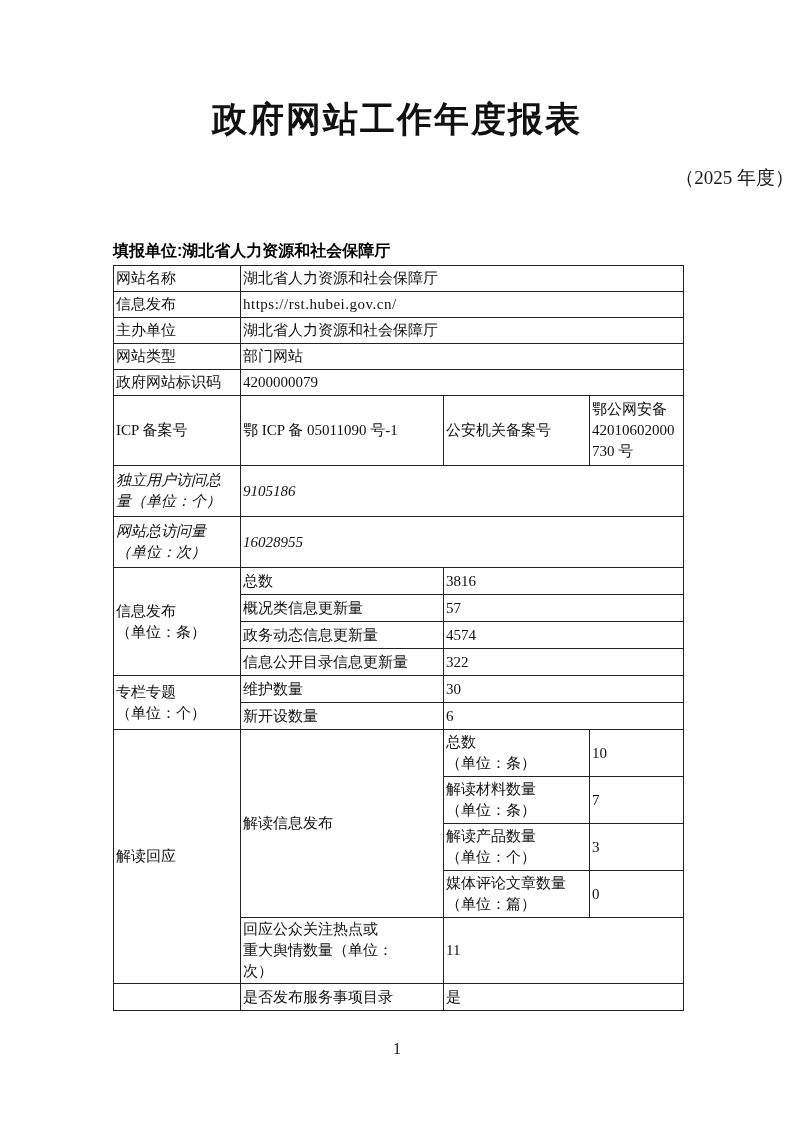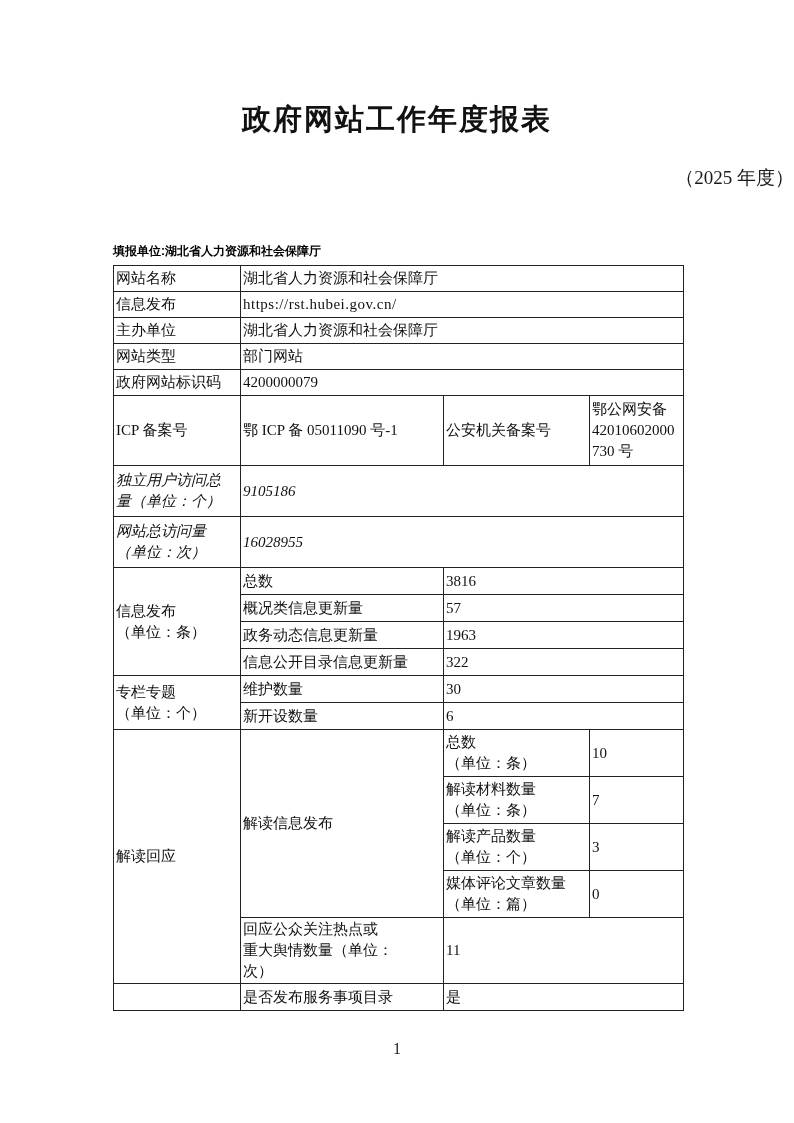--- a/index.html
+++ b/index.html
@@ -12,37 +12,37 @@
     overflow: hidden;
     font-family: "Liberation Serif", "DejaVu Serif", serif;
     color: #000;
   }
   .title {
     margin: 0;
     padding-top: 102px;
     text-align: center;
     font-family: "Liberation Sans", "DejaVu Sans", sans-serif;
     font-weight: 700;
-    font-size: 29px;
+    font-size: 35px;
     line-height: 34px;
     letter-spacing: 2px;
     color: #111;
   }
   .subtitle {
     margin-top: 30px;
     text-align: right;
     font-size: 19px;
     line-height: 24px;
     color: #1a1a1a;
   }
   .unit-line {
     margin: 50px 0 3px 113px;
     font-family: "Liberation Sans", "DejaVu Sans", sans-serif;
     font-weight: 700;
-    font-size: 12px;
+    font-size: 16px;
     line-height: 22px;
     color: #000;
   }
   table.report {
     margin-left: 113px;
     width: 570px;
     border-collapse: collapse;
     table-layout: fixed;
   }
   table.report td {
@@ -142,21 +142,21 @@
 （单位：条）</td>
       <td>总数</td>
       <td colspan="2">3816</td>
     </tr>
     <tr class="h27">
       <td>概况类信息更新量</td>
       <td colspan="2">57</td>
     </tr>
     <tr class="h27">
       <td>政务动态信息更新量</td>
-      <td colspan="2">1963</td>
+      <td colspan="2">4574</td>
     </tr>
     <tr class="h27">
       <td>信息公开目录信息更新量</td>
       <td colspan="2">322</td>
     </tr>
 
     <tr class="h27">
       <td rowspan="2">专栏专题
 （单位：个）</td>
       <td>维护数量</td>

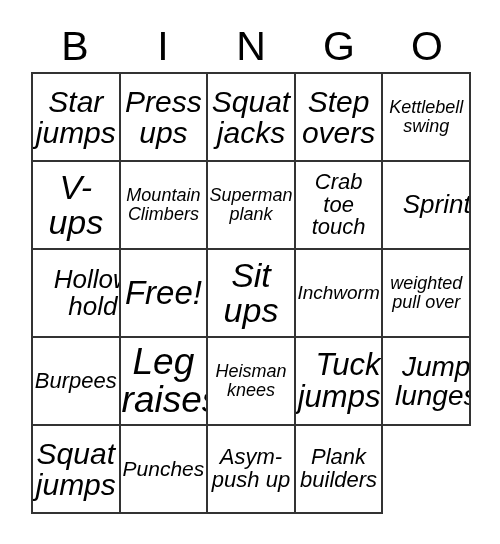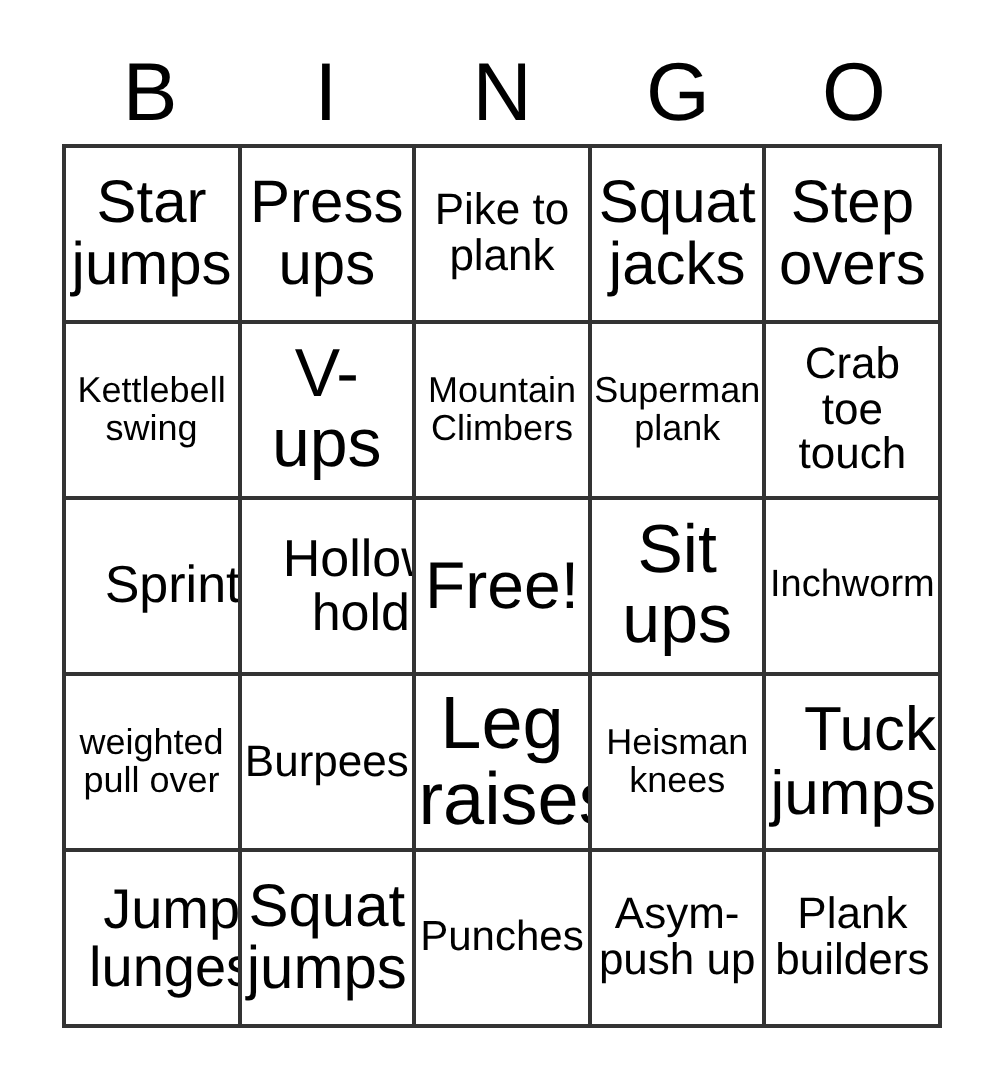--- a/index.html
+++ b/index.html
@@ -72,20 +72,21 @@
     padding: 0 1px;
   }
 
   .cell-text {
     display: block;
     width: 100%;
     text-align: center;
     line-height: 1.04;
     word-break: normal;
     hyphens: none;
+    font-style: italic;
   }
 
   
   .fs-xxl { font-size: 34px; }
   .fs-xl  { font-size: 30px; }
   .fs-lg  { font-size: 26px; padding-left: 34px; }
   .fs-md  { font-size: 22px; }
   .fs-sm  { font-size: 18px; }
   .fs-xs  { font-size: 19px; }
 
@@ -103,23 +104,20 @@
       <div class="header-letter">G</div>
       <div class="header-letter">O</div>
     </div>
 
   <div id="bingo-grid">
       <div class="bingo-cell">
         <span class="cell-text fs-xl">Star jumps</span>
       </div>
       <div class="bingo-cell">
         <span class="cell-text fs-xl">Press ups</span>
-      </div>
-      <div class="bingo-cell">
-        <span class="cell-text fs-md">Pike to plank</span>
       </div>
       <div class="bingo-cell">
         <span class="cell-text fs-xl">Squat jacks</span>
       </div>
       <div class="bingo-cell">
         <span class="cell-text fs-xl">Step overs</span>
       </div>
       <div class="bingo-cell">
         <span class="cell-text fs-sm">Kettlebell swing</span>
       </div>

******************************

WHAT TO WORK ON: Print the material above exactly as it appears, but not its pictures.

REPLY TO THE TASK:
--- a/index.html
+++ b/index.html
@@ -12,37 +12,37 @@
     overflow: hidden;
     font-family: "Liberation Serif", "DejaVu Serif", serif;
     color: #000;
   }
   .title {
     margin: 0;
     padding-top: 102px;
     text-align: center;
     font-family: "Liberation Sans", "DejaVu Sans", sans-serif;
     font-weight: 700;
-    font-size: 29px;
+    font-size: 35px;
     line-height: 34px;
     letter-spacing: 2px;
     color: #111;
   }
   .subtitle {
     margin-top: 30px;
     text-align: right;
     font-size: 19px;
     line-height: 24px;
     color: #1a1a1a;
   }
   .unit-line {
     margin: 50px 0 3px 113px;
     font-family: "Liberation Sans", "DejaVu Sans", sans-serif;
     font-weight: 700;
-    font-size: 12px;
+    font-size: 16px;
     line-height: 22px;
     color: #000;
   }
   table.report {
     margin-left: 113px;
     width: 570px;
     border-collapse: collapse;
     table-layout: fixed;
   }
   table.report td {
@@ -142,21 +142,21 @@
 （单位：条）</td>
       <td>总数</td>
       <td colspan="2">3816</td>
     </tr>
     <tr class="h27">
       <td>概况类信息更新量</td>
       <td colspan="2">57</td>
     </tr>
     <tr class="h27">
       <td>政务动态信息更新量</td>
-      <td colspan="2">1963</td>
+      <td colspan="2">4574</td>
     </tr>
     <tr class="h27">
       <td>信息公开目录信息更新量</td>
       <td colspan="2">322</td>
     </tr>
 
     <tr class="h27">
       <td rowspan="2">专栏专题
 （单位：个）</td>
       <td>维护数量</td>

--- a/index.html
+++ b/index.html
@@ -72,20 +72,21 @@
     padding: 0 1px;
   }
 
   .cell-text {
     display: block;
     width: 100%;
     text-align: center;
     line-height: 1.04;
     word-break: normal;
     hyphens: none;
+    font-style: italic;
   }
 
   
   .fs-xxl { font-size: 34px; }
   .fs-xl  { font-size: 30px; }
   .fs-lg  { font-size: 26px; padding-left: 34px; }
   .fs-md  { font-size: 22px; }
   .fs-sm  { font-size: 18px; }
   .fs-xs  { font-size: 19px; }
 
@@ -103,23 +104,20 @@
       <div class="header-letter">G</div>
       <div class="header-letter">O</div>
     </div>
 
   <div id="bingo-grid">
       <div class="bingo-cell">
         <span class="cell-text fs-xl">Star jumps</span>
       </div>
       <div class="bingo-cell">
         <span class="cell-text fs-xl">Press ups</span>
-      </div>
-      <div class="bingo-cell">
-        <span class="cell-text fs-md">Pike to plank</span>
       </div>
       <div class="bingo-cell">
         <span class="cell-text fs-xl">Squat jacks</span>
       </div>
       <div class="bingo-cell">
         <span class="cell-text fs-xl">Step overs</span>
       </div>
       <div class="bingo-cell">
         <span class="cell-text fs-sm">Kettlebell swing</span>
       </div>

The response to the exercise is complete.